The answer must consist of each line below that contains the string "none".

SOURCE DATA Start Marker

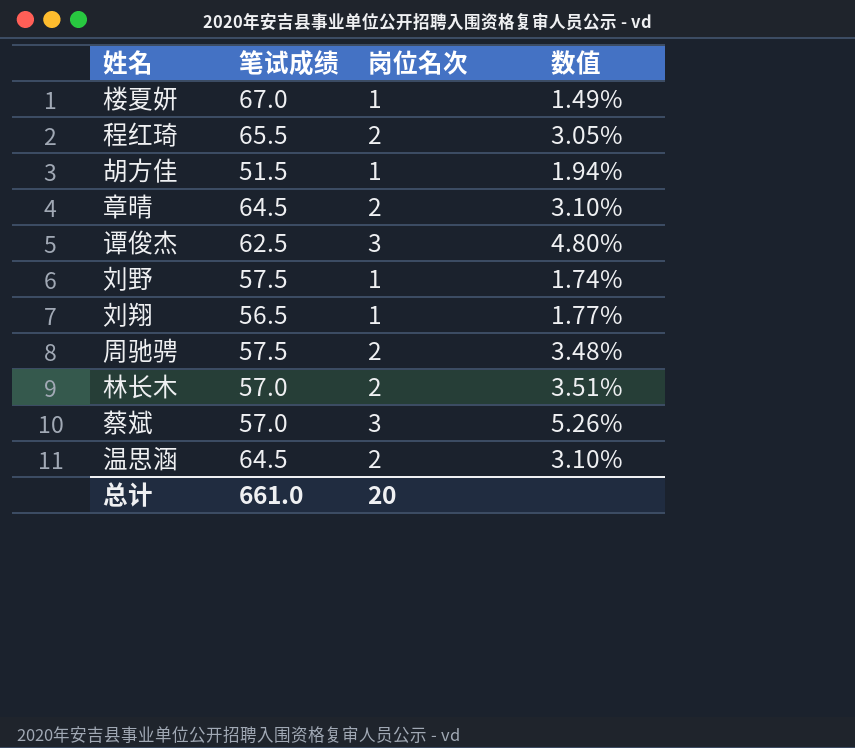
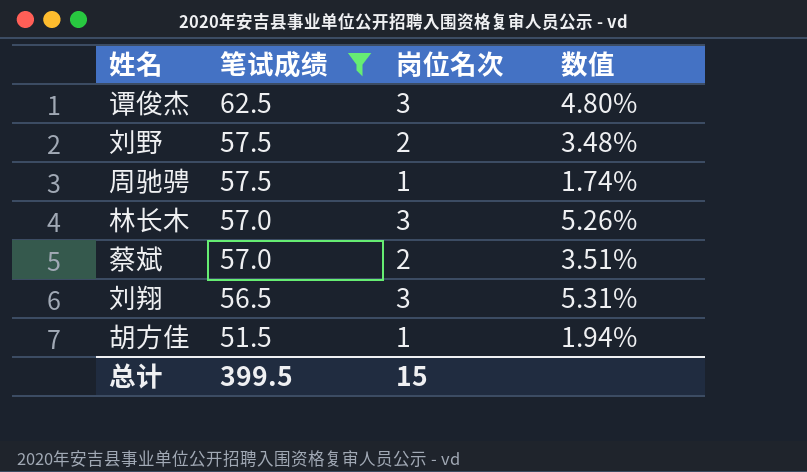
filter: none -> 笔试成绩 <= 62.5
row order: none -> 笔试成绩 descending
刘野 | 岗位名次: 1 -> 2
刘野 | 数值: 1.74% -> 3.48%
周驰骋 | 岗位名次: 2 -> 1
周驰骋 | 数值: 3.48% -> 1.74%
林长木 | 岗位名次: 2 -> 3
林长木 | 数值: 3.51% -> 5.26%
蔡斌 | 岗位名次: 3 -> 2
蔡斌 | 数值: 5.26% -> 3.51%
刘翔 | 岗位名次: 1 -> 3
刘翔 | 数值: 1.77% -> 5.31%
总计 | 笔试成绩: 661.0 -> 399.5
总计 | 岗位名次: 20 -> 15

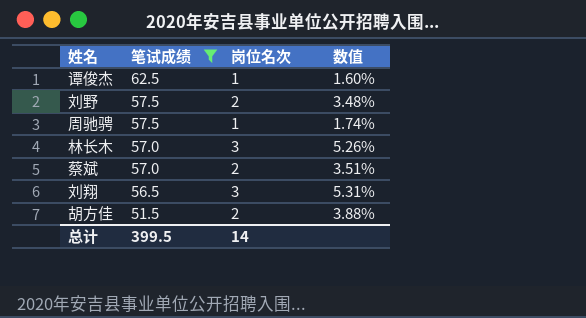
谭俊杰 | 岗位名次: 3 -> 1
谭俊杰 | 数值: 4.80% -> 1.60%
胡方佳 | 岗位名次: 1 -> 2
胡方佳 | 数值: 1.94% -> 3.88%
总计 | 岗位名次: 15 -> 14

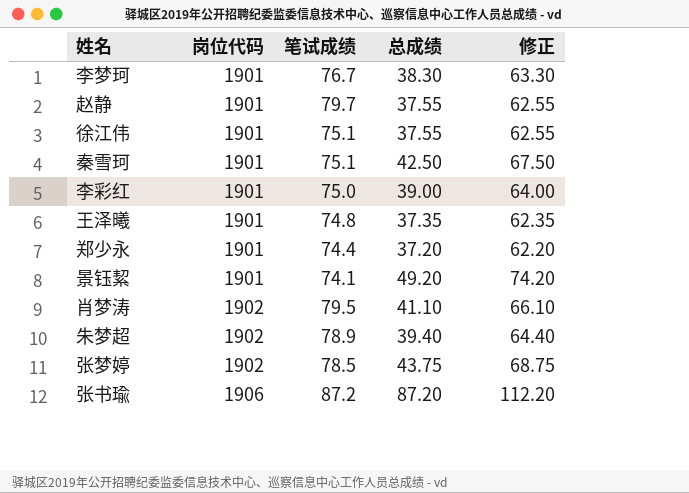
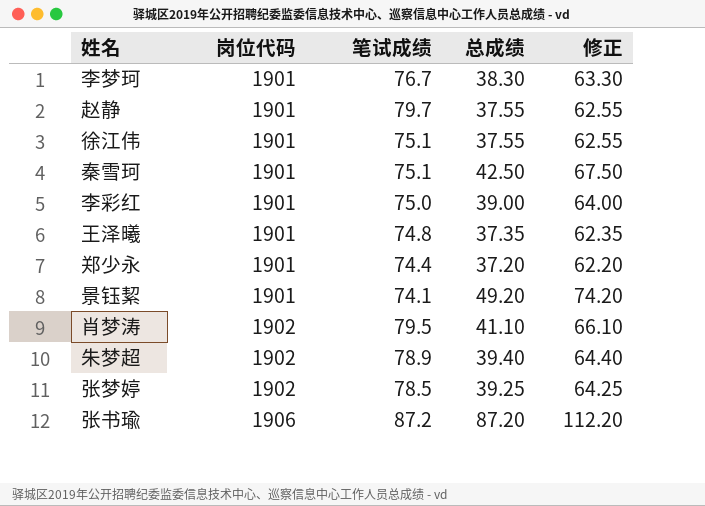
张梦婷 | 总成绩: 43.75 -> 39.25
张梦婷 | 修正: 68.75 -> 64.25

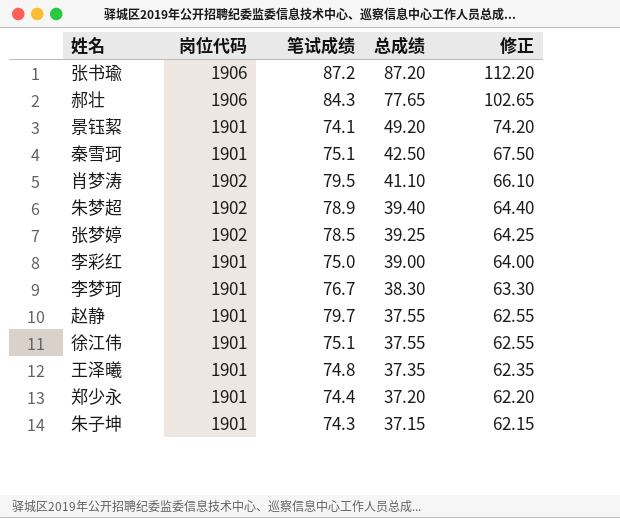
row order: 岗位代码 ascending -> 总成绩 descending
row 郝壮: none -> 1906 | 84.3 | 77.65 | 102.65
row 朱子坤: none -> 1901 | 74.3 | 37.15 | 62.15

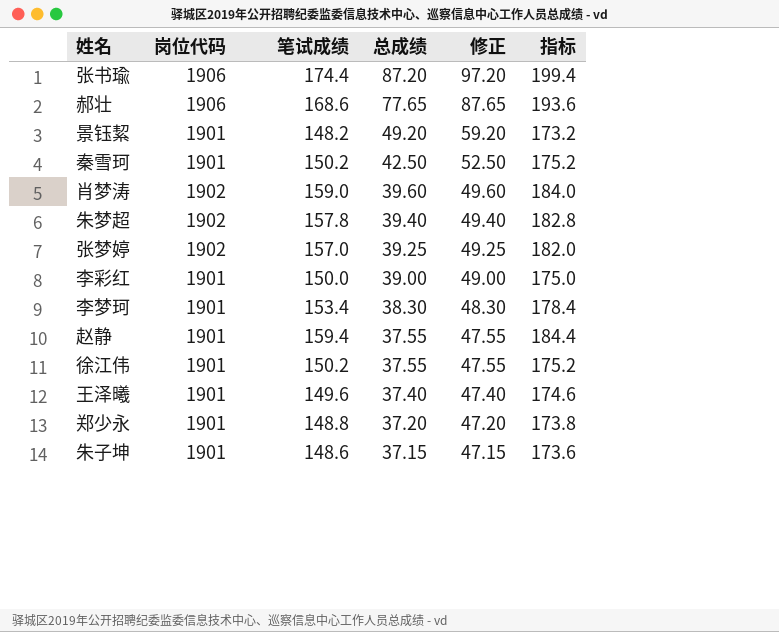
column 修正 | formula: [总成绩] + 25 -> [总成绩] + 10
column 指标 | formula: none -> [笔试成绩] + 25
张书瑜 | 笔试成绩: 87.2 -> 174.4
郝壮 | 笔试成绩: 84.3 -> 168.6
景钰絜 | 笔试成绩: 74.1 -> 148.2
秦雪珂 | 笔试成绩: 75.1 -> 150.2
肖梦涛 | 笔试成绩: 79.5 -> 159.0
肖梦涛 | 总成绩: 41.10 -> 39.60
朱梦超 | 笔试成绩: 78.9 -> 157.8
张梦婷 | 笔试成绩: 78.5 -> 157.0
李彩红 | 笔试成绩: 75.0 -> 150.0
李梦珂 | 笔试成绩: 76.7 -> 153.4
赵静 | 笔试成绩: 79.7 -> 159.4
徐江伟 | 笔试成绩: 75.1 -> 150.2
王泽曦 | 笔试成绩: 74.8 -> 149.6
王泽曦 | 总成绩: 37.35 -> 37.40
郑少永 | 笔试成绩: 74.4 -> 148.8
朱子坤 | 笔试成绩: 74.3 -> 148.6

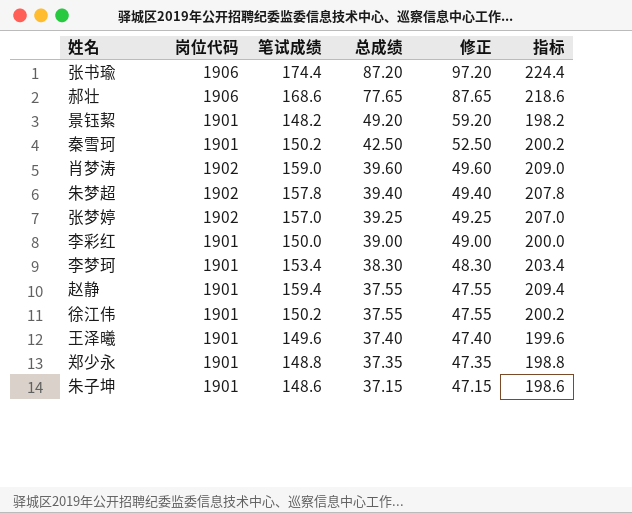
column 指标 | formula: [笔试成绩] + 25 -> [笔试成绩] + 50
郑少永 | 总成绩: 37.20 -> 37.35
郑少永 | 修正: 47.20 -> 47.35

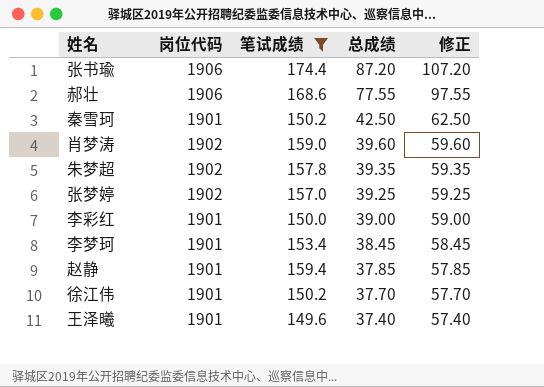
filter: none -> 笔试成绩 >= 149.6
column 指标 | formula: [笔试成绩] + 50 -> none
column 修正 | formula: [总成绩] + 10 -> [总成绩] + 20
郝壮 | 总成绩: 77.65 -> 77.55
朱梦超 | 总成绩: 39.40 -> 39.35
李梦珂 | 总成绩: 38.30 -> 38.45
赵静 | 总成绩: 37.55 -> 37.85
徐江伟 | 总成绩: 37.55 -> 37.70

SOURCE DATA End Marker

§ SOLUTION BELOW
filter: none -> 笔试成绩 <= 62.5
row order: none -> 笔试成绩 descending
row 郝壮: none -> 1906 | 84.3 | 77.65 | 102.65
row 朱子坤: none -> 1901 | 74.3 | 37.15 | 62.15
column 指标 | formula: none -> [笔试成绩] + 25
filter: none -> 笔试成绩 >= 149.6
column 指标 | formula: [笔试成绩] + 50 -> none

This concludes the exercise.